§ Dataset records

Segment Open

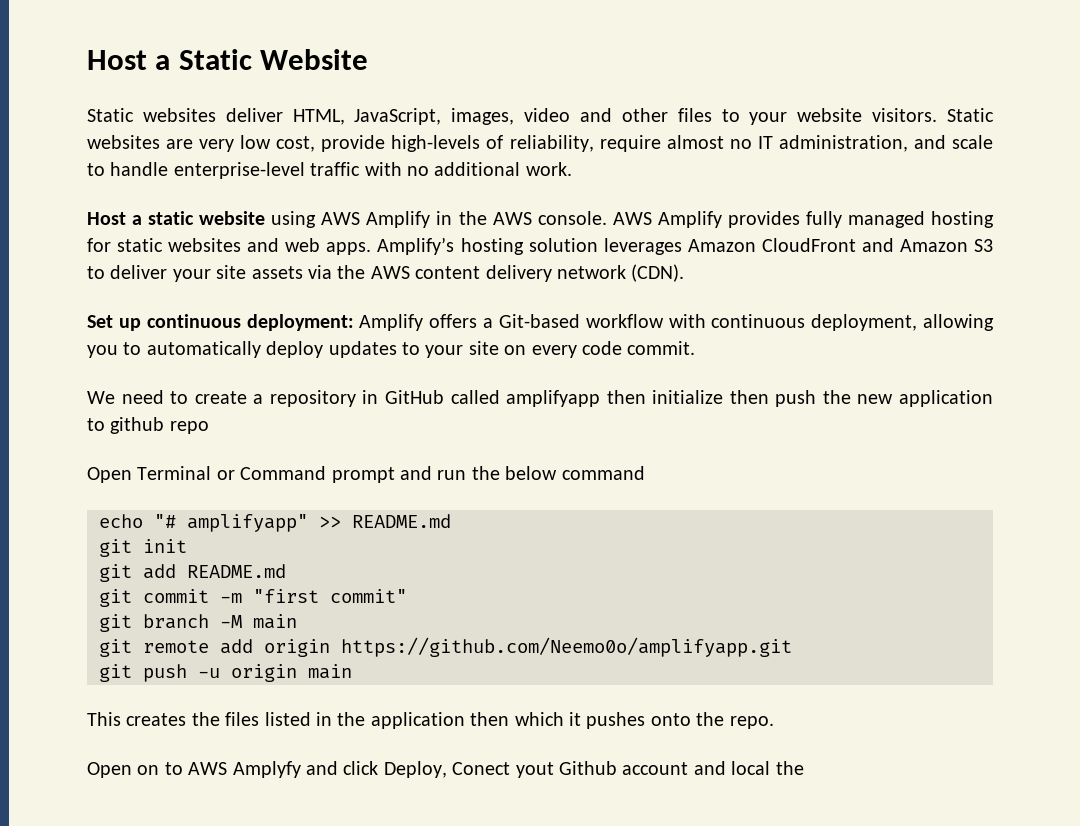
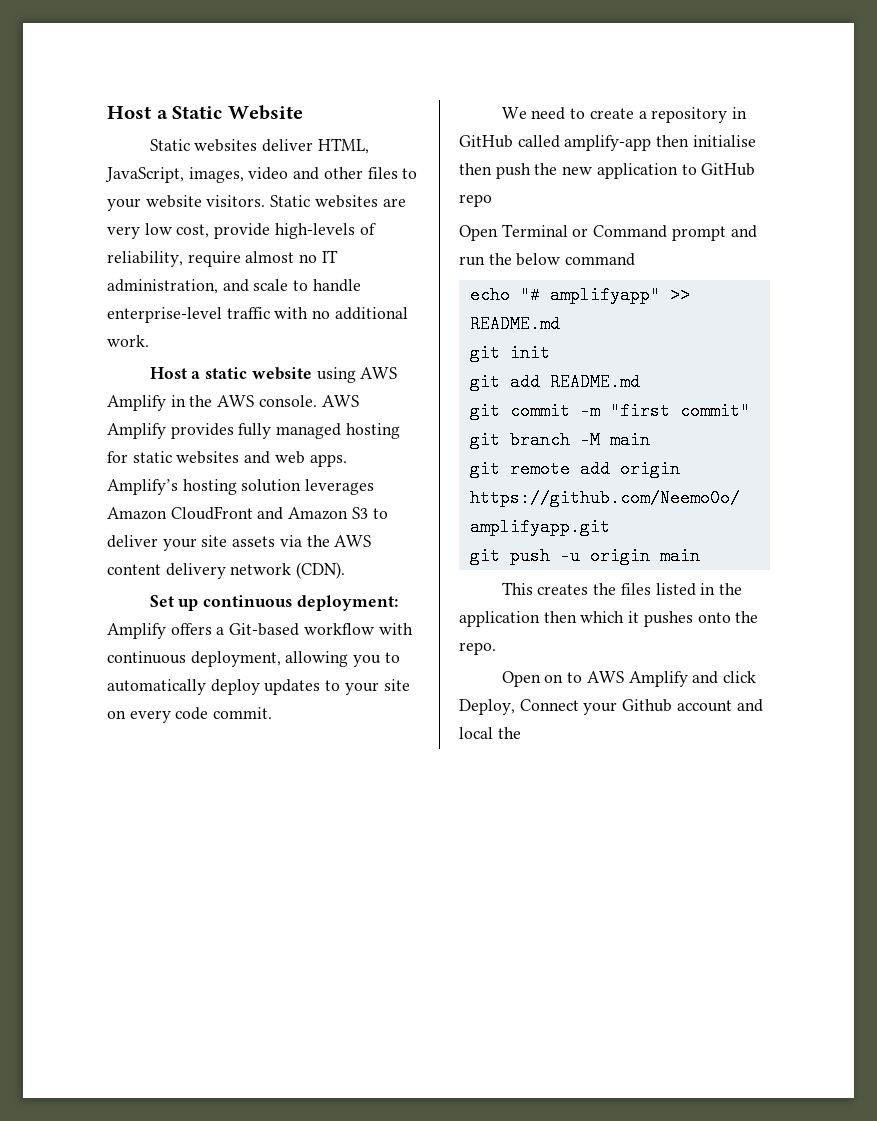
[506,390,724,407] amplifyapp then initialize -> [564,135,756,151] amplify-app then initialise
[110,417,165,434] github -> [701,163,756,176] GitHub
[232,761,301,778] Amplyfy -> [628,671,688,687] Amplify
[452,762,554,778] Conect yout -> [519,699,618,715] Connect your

Segment Closed
Segment Open

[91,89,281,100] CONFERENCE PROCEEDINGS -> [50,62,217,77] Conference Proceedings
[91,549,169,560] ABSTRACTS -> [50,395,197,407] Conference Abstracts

Segment Closed

Look above for the line with "[506,390,724,407] amplifyapp then" and the line with "[452,762,554,778] Conect yout", and reproduce exactly those two lines plus every line between, nothing more.

[506,390,724,407] amplifyapp then initialize -> [564,135,756,151] amplify-app then initialise
[110,417,165,434] github -> [701,163,756,176] GitHub
[232,761,301,778] Amplyfy -> [628,671,688,687] Amplify
[452,762,554,778] Conect yout -> [519,699,618,715] Connect your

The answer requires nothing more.